Look, Enya’s great. But how often are you really in an Enya mood? Rozwell Kid are doing us all the favor of transforming the neoclassical new age scorcher “Only Time” into something not unreasonable for a party setting, sharing a cover which the group tracked during their Dreamboats 2 sessions. Dumping a heaping pile of existentialism onto the sesh that wrought songs called “Chiller Instinct” and “Back to the Future IV,” “Only Time” miraculously fits the mold the West Virginian punks have been honing for the better part of a decade, only swapping the cyclops-holding-a-pizza imagery for something a little more gothic adult contemporary.

Serengeti feat. Sicker Man, “Berolina”

Dave Cohn quietly had one of the most impressive decades in music through the ’10s, forgoing publicists, press cycles, a steady label, and a coherent social media presence in lieu of doubling his musical output under the polarized aliases Serengeti and Kenny Dennis. With the critical scales tipped in favor of the comic hero KD over the past couple years, Serengeti dropped one of his rawest confessional tracks to date this month in collaboration with German avant-classicist Sicker Man. Over the producer’s black-tie instrumentation, Geti makes yet another unconvincing attempt at telling us he’s fine, distractedly stumbling over several lines in between the music’s swelling to a blistering screech.

Shell of a Shell, “Forgetting Symptom”

Exploding in Sound does “stressed out” very, very well, and the frantic, yelpy Away Team is the latest manifestation of the label’s unofficial partnership with emotional tension. In being spearheaded by Gnarwhal vocalist/guitarist Chappy Hull, Shell of a Shell repurposes the mathy sounds of his previous gig to corrupt the pop-post-hardcore of The Dismemberment Plan, with “Forgetting Symptom” being the furthest derivative from Travis Morrison’s talky vocals the album contains. It’s a bulky grunge jam exhibiting the band at its most unhinged, and it almost feels like a miracle every time they cohere to form a hook on the chorus. 
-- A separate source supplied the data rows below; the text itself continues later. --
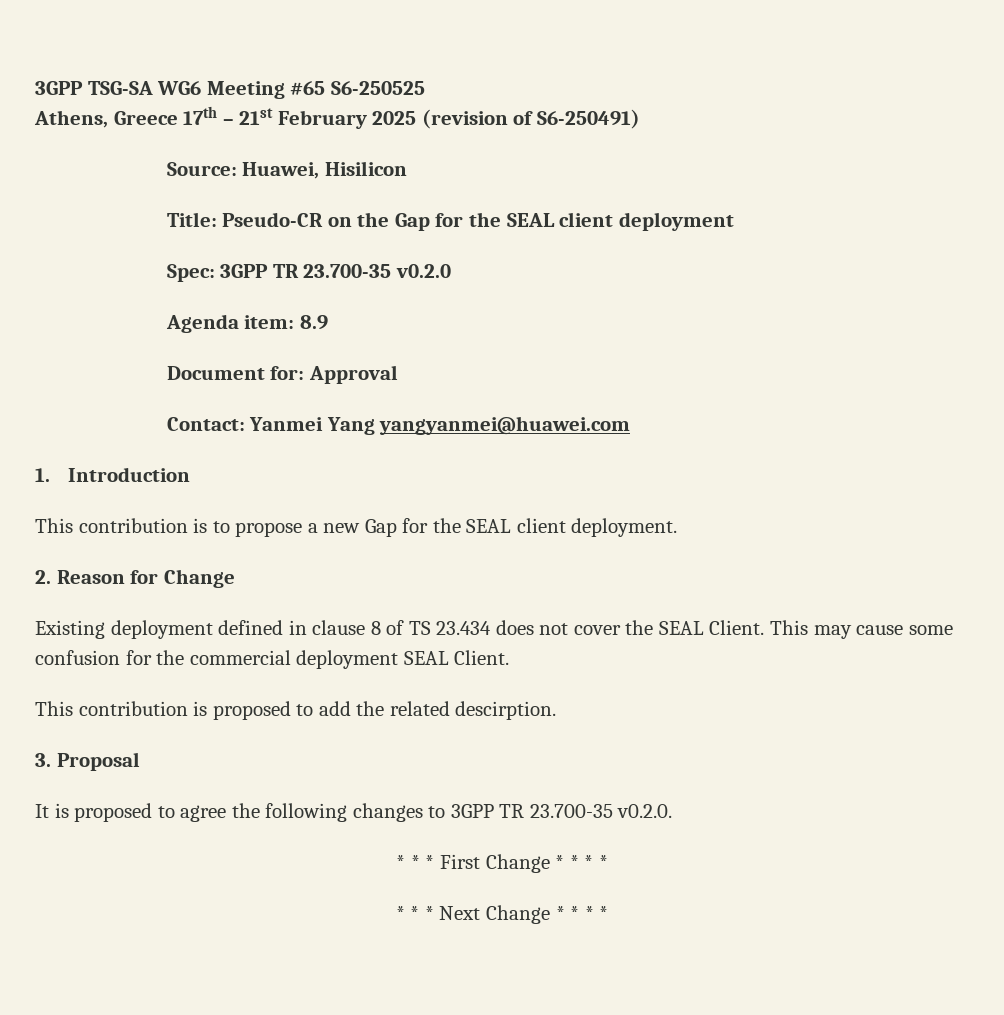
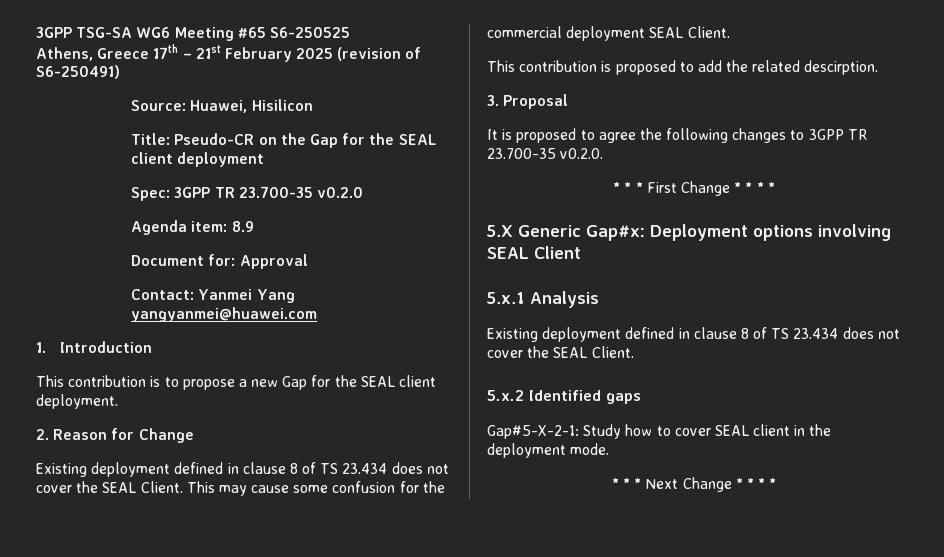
+ 5.X Generic Gap#x: Deployment options involving SEAL Client
+ 5.x.1 Analysis
+ Existing deployment defined in clause 8 of TS 23.434 does not cover the SEAL Client.
+ 5.x.2 Identified gaps
+ Gap#5-X-2-1: Study how to cover SEAL client in the deployment mode.

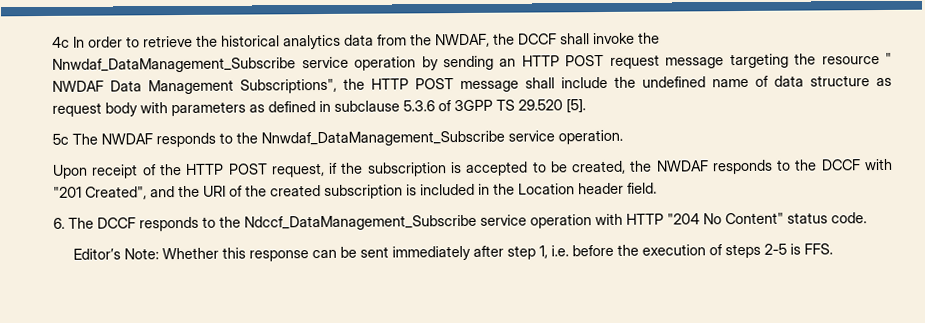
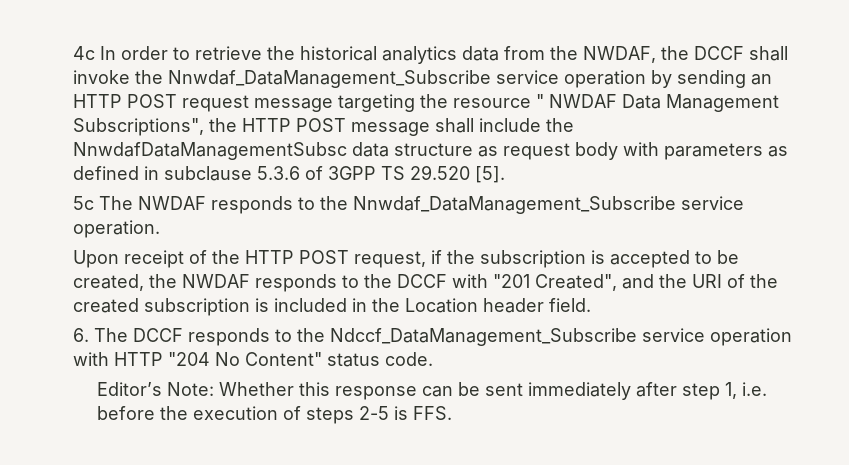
- 4c In order to retrieve the historical analytics data from the NWDAF, the DCCF shall invoke the Nnwdaf_DataManagement_Subscribe service operation by sending an HTTP POST request message targeting the resource " NWDAF Data Management Subscriptions", the HTTP POST message shall include the undefined name of data structure as request body with parameters as defined in subclause 5.3.6 of 3GPP TS 29.520 [5].
+ 4c In order to retrieve the historical analytics data from the NWDAF, the DCCF shall invoke the Nnwdaf_DataManagement_Subscribe service operation by sending an HTTP POST request message targeting the resource " NWDAF Data Management Subscriptions", the HTTP POST message shall include the NnwdafDataManagementSubsc data structure as request body with parameters as defined in subclause 5.3.6 of 3GPP TS 29.520 [5].

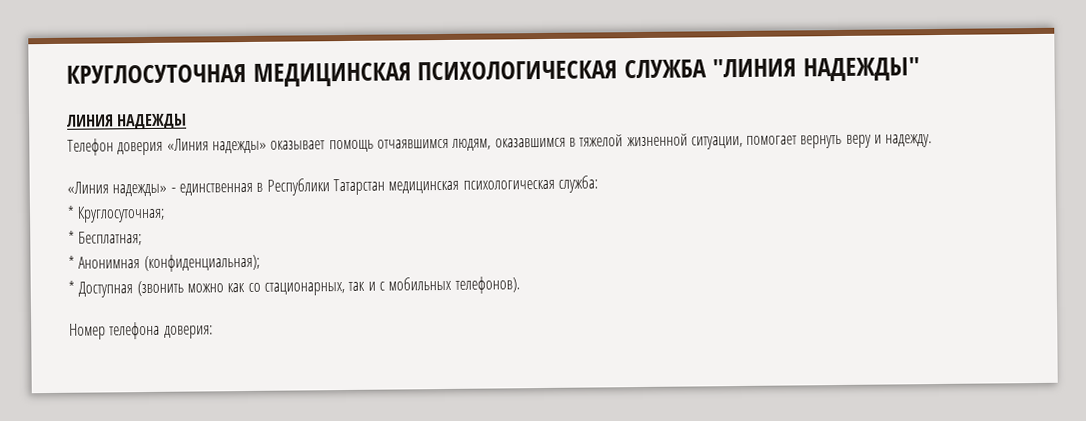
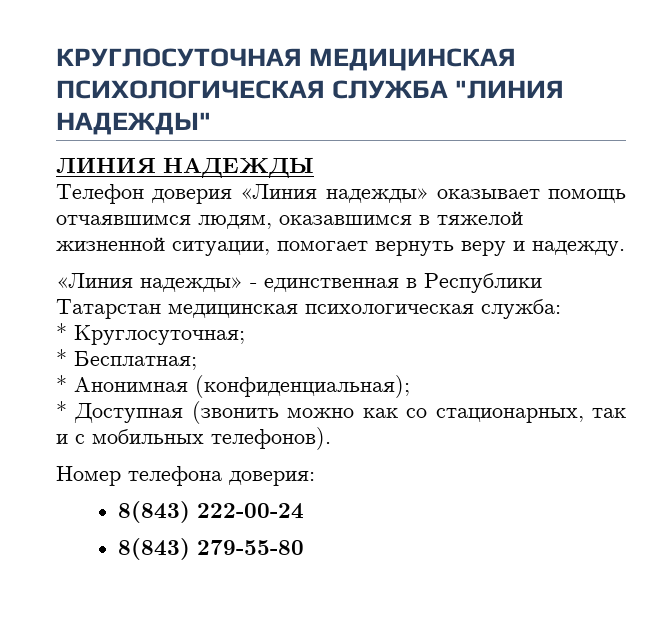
+ 8(843) 222-00-24
+ 8(843) 279-55-80

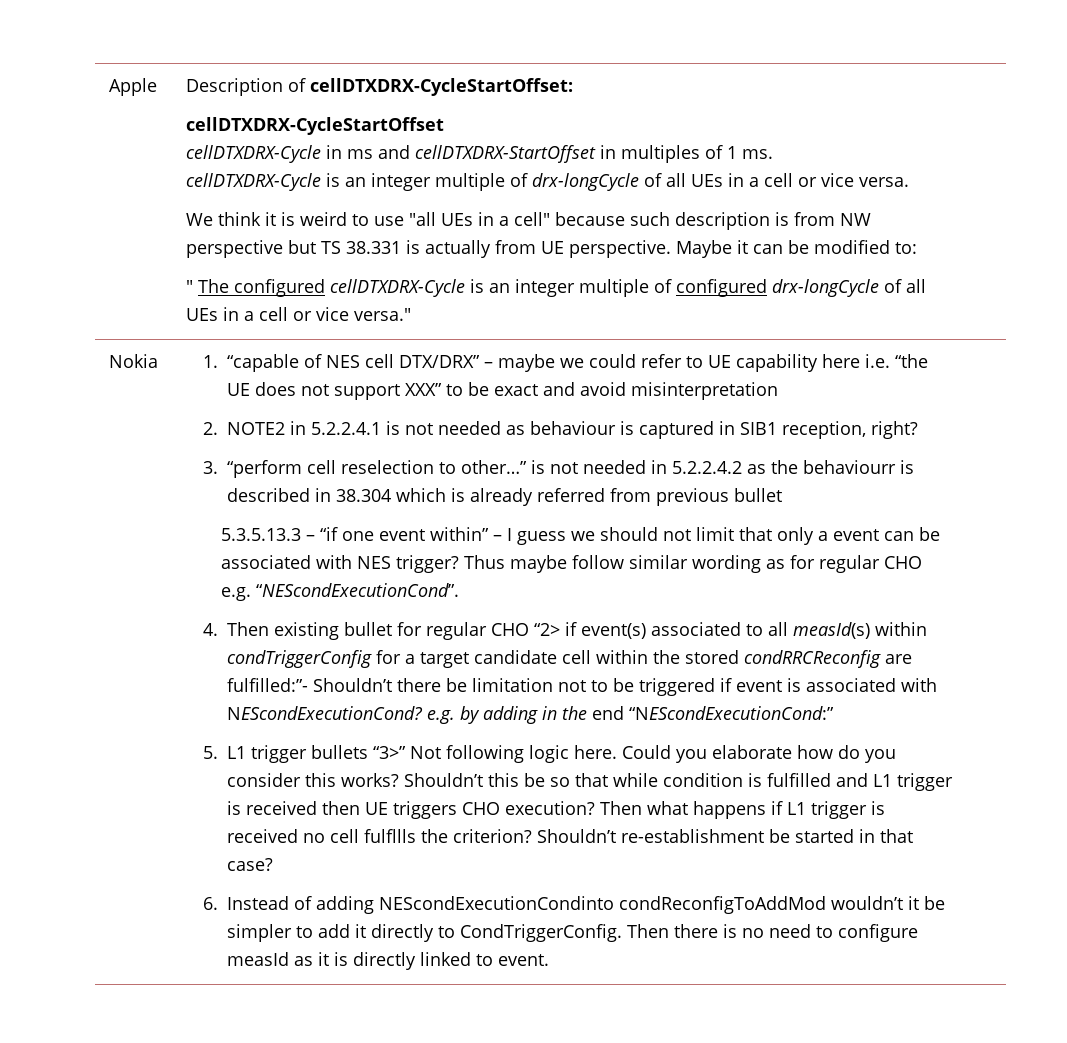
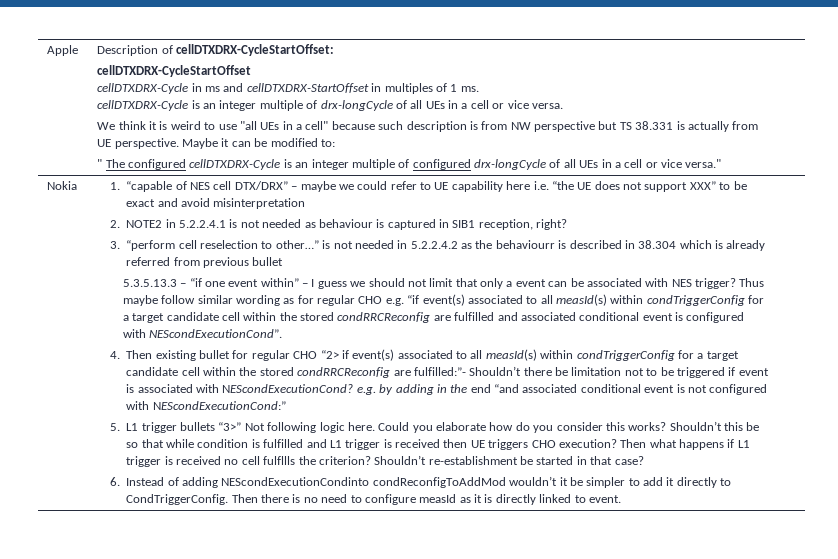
- Thus maybe follow similar wording as for regular CHO e.g. “NEScondExecutionCond”.
+ Thus maybe follow similar wording as for regular CHO e.g. “if event(s) associated to all measId(s) within condTriggerConfig for a target candidate cell within the stored condRRCReconfig are fulfilled and associated conditional event is configured with NEScondExecutionCond”.
- 4. Then existing bullet for regular CHO “2> if event(s) associated to all measId(s) within condTriggerConfig for a target candidate cell within the stored condRRCReconfig are fulfilled:”- Shouldn’t there be limitation not to be triggered if event is associated with NEScondExecutionCond? e.g. by adding in the end “NEScondExecutionCond:”
+ 4. Then existing bullet for regular CHO “2> if event(s) associated to all measId(s) within condTriggerConfig for a target candidate cell within the stored condRRCReconfig are fulfilled:”- Shouldn’t there be limitation not to be triggered if event is associated with NEScondExecutionCond? e.g. by adding in the end “and associated conditional event is not configured with NEScondExecutionCond:”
Sightless Pit, “Miles of Chain”

Subjective to the discographies of Lingua Ignota, The Body, and Full of Hell—the three projects that lend members to Sightless Pit—the songs that make up Grave of a Dog sound like radio-friendly pop. With reasonable song lengths and the strong personalities of all three parties watering each other down, their common theme of unmediated dread keeps the project buoyant. “Miles of Chain” is the most anxiety-inspiring song of the lot, quickly cancelling out the briefly terrestrial techno industrialism of “Drunk on Marrow” with hellish incantations and fatigued moaning. This description sounds super dramatic, but if you’ve heard anything off Caligula or Weeping Choir you know just how much drama you can expect.

Space Camp, “Fifth Grade Orchiectomy”

Space Camp makes more sense as a natural progression from the tantrum-filled legacy of Drunkdriver than Uniform does, though every new Space Camp song seems to venture further into the weirdly fascinating pseudo-metal space Uniform occupies. “Orchiectomy” sees the band in full meltdown mode (though I’m anxiously awaiting their forthcoming LP’s opener “Space Camp iHeartRadio Music Festival Meltdown”), which clashes with the god damn tender lyrics about patiently talking a loved one through their (the narrator’s) transition and promising that they’ll be the same person, only more powerful.

Yves Tumor, “Gospel for a New Century”

2020 has mercifully provided us with an excuse for a blank slate greater than the annual reset-button that is New Year’s Day, ushering us into a whole new decade. Yves Tumor is taking things one step further, kicking off an entirely new century with a video straight from the absolute rancid bowels of hell. The music itself, as always, is pleasant enough, full of pop hooks and brassy horns. It’s those other horns, though, that I’m afraid I won’t be able to fully erase from my memory.